» Exercise brief: The required output is the exact text of the lines from the line containing "margin-top: 40px ->" through the final line below, inclusive, without pictures.
[Information Boundary: Start]
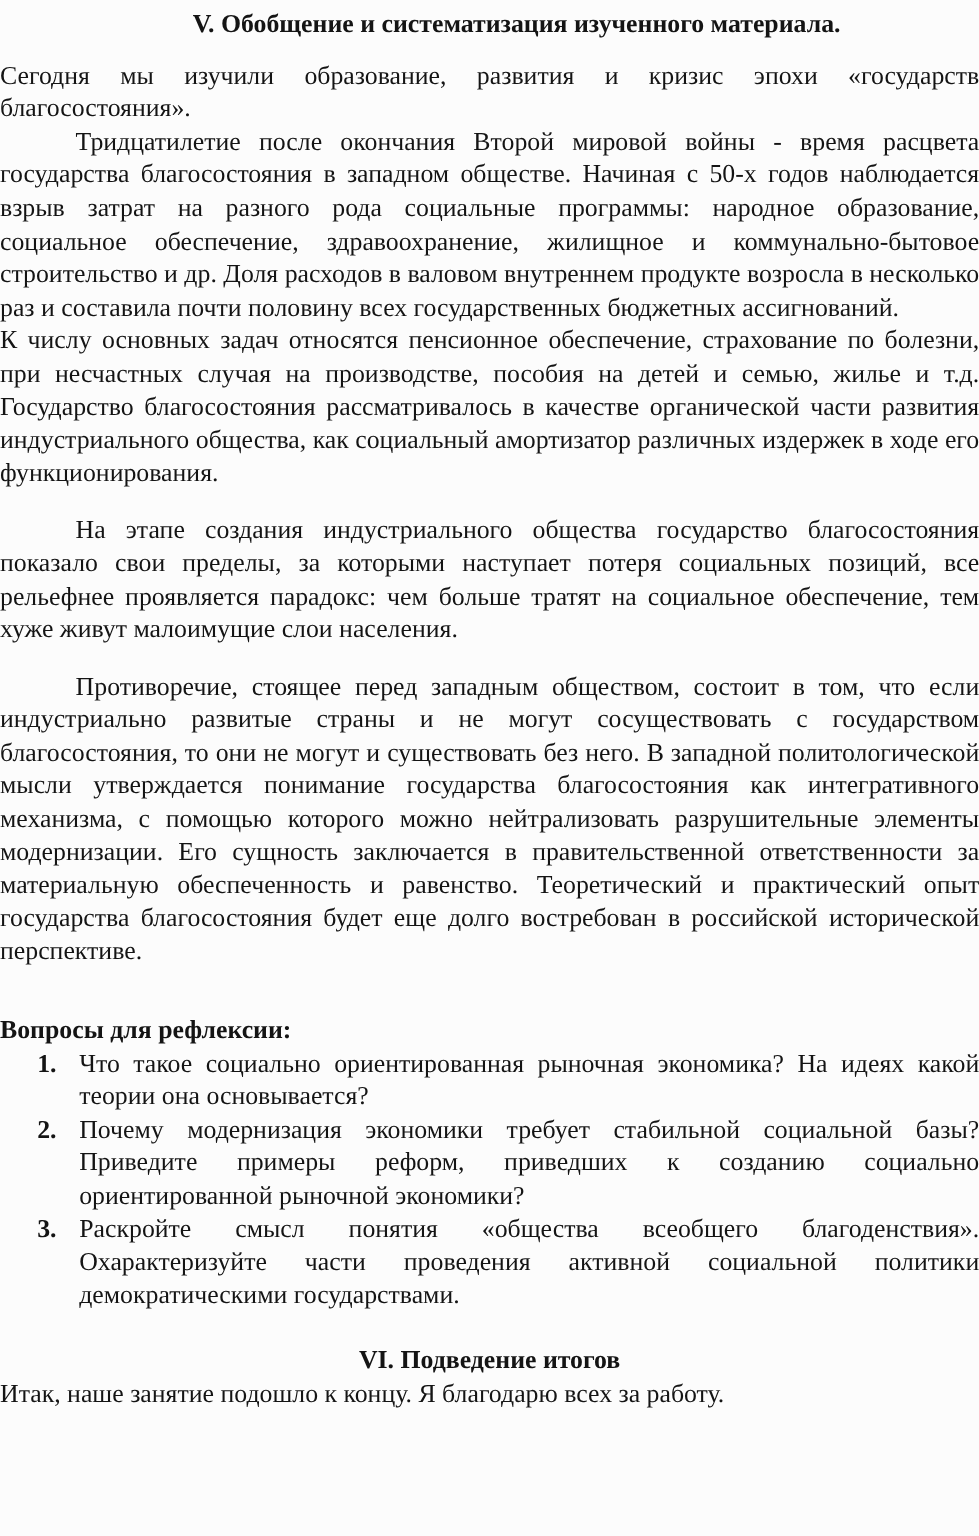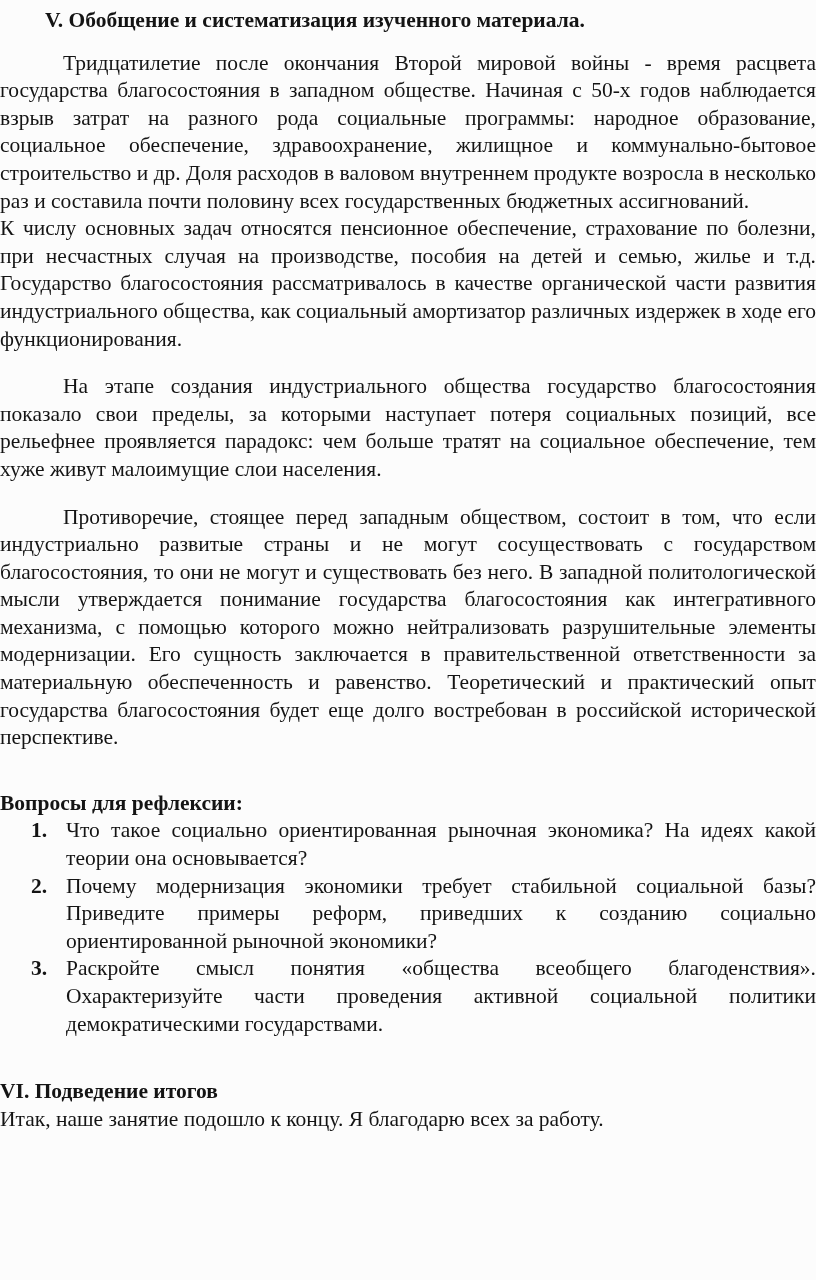"V. Обобщение и систематизация изученного" .heading-v { text-align: left -> center }
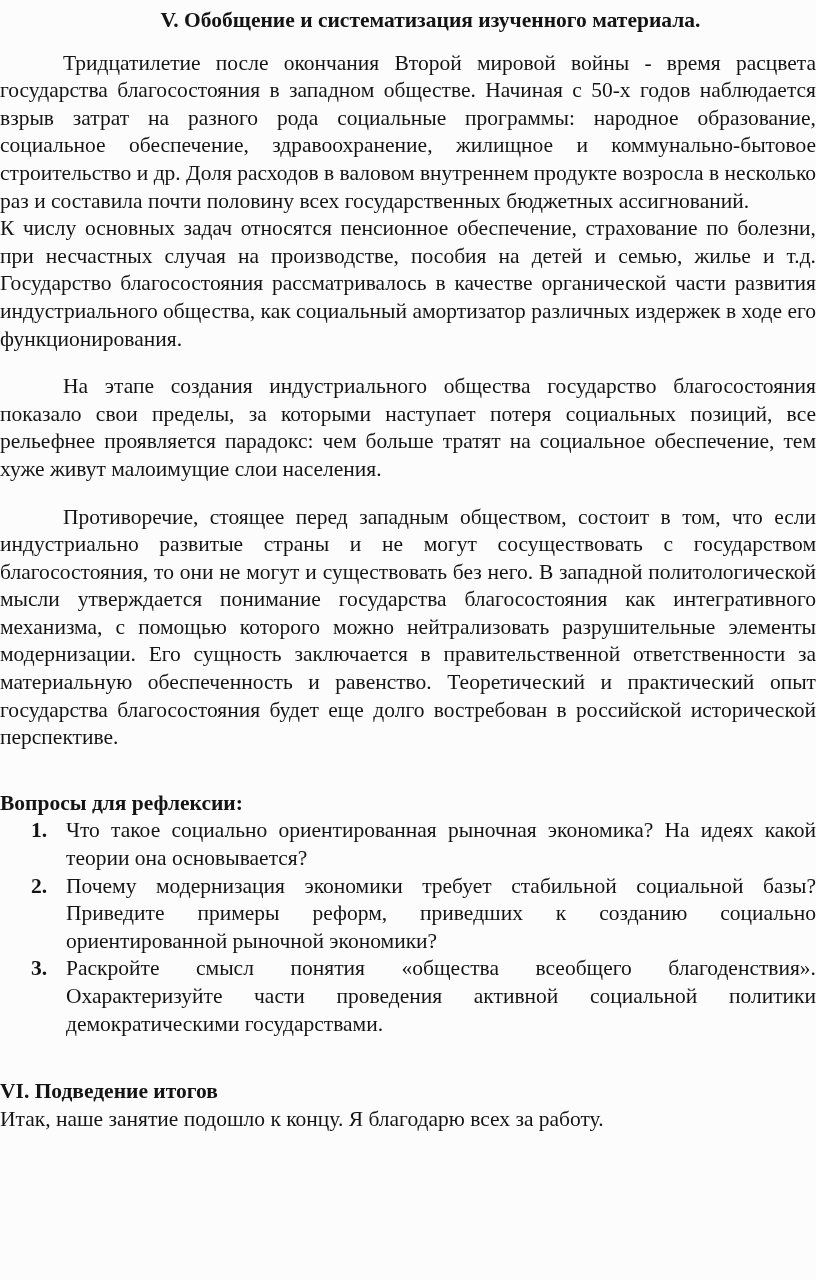"Сегодня мы изучили образование, развития" p.para { html: none -> <p>Сегодня мы изучили образование, развития и кризис эпохи «государств благосостояния».</p> }
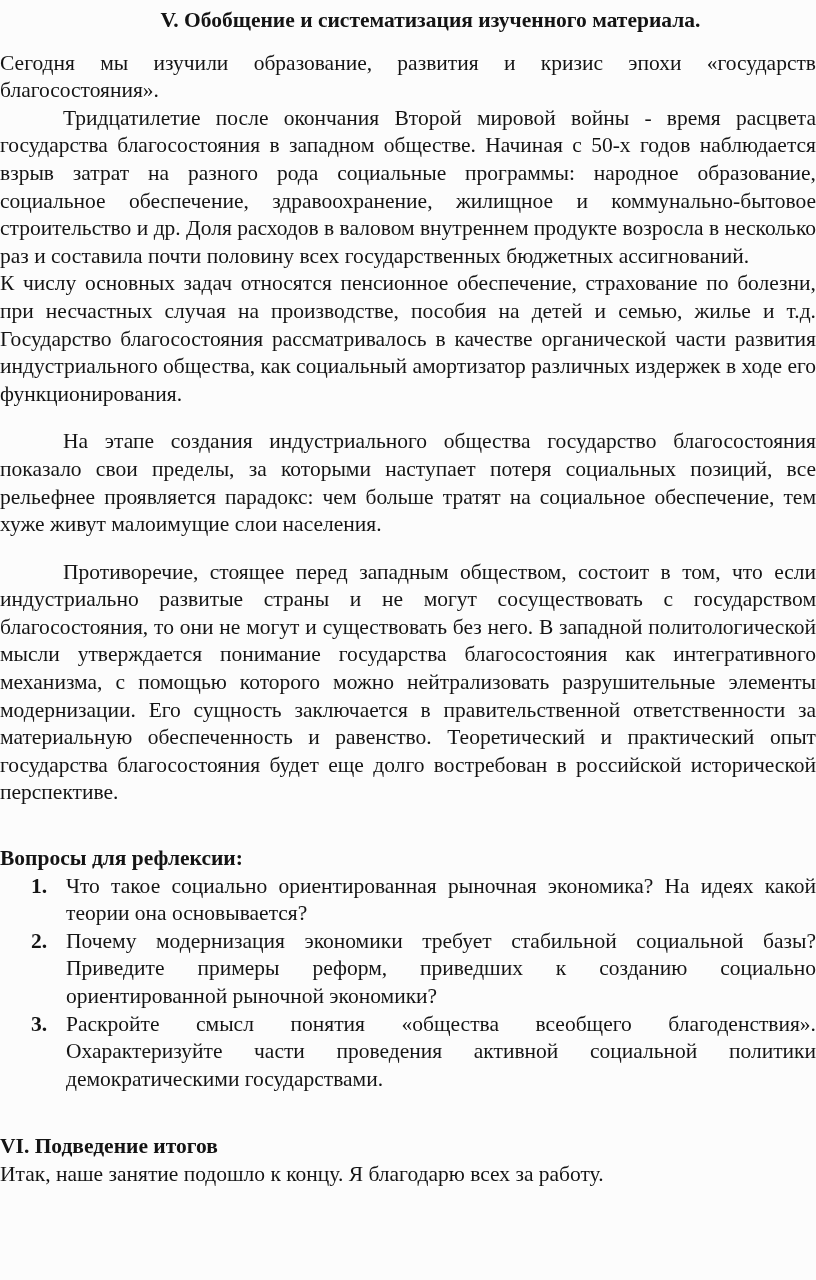"VI. Подведение итогов" .heading-vi { margin-top: 40px -> 27px; text-align: left -> center }
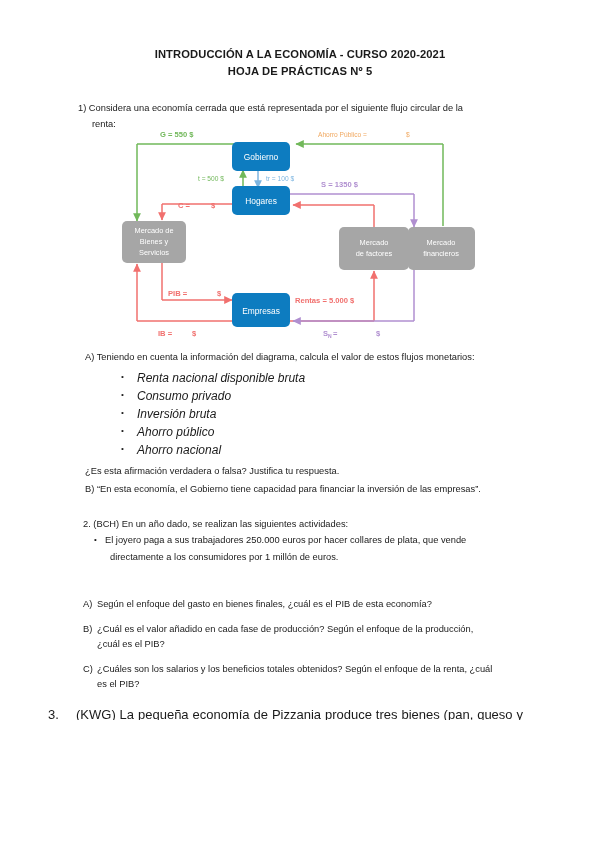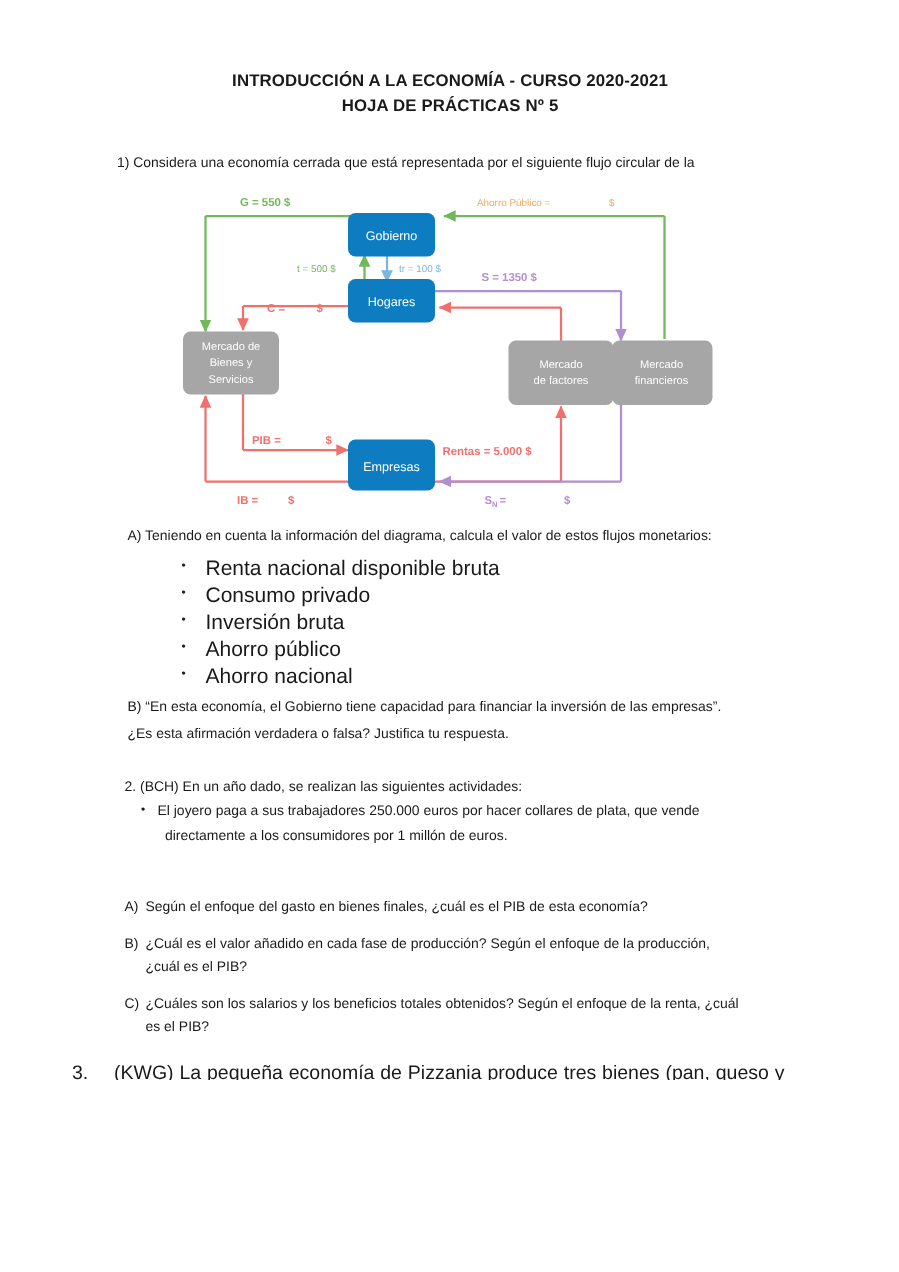"renta:" span.ln { html: none -> <span>renta:</span> }
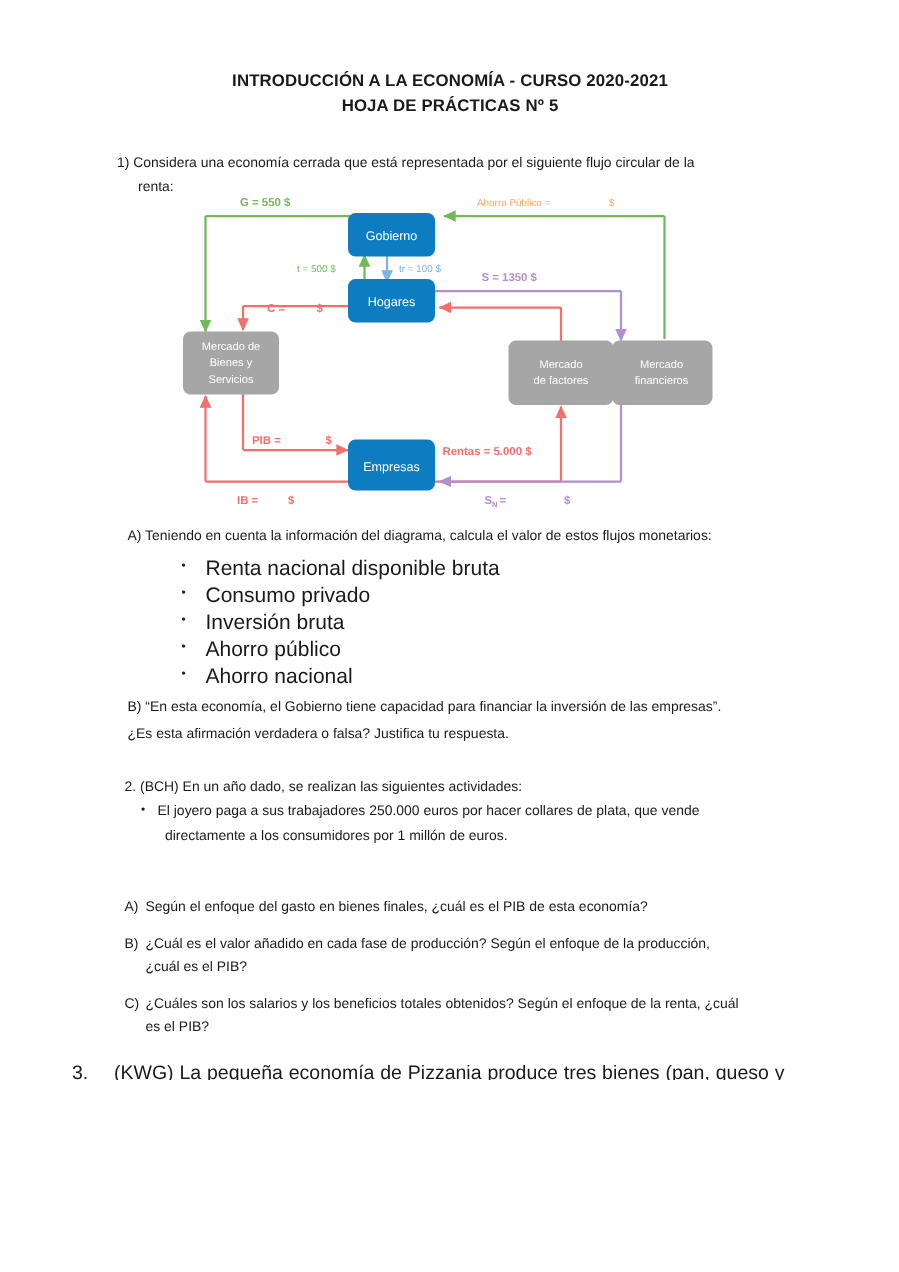"Renta nacional disponible bruta" ul.bullets li { font-size: 14px -> 12px; font-style: none -> italic }
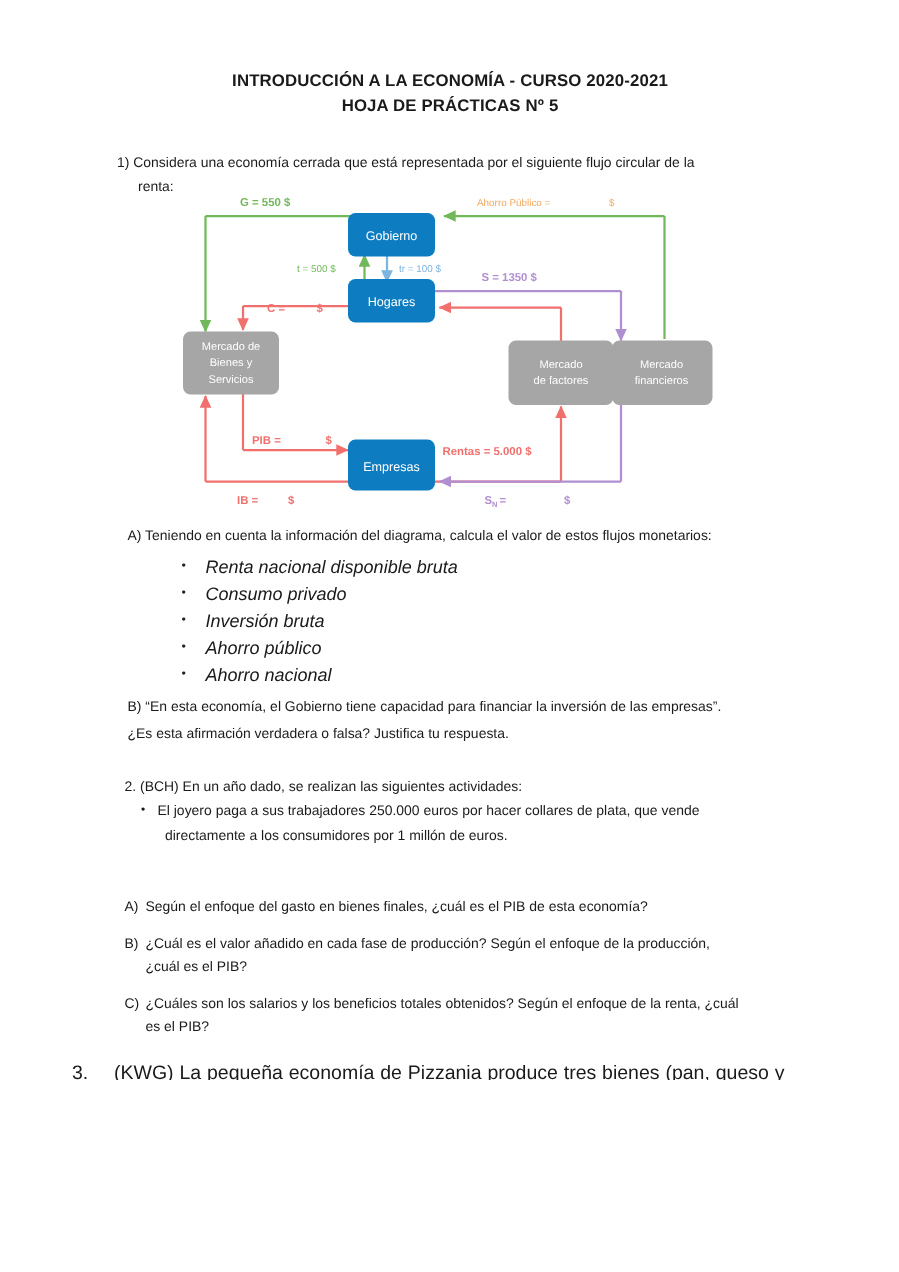"B) “En esta economía, el" span.ln { order: before "¿Es esta afirmación verdadera o" -> after "¿Es esta afirmación verdadera o" }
[Information Boundary: End]
» Response for this exercise:
"VI. Подведение итогов" .heading-vi { margin-top: 40px -> 27px; text-align: left -> center }
"renta:" span.ln { html: none -> <span>renta:</span> }
"Renta nacional disponible bruta" ul.bullets li { font-size: 14px -> 12px; font-style: none -> italic }
"B) “En esta economía, el" span.ln { order: before "¿Es esta afirmación verdadera o" -> after "¿Es esta afirmación verdadera o" }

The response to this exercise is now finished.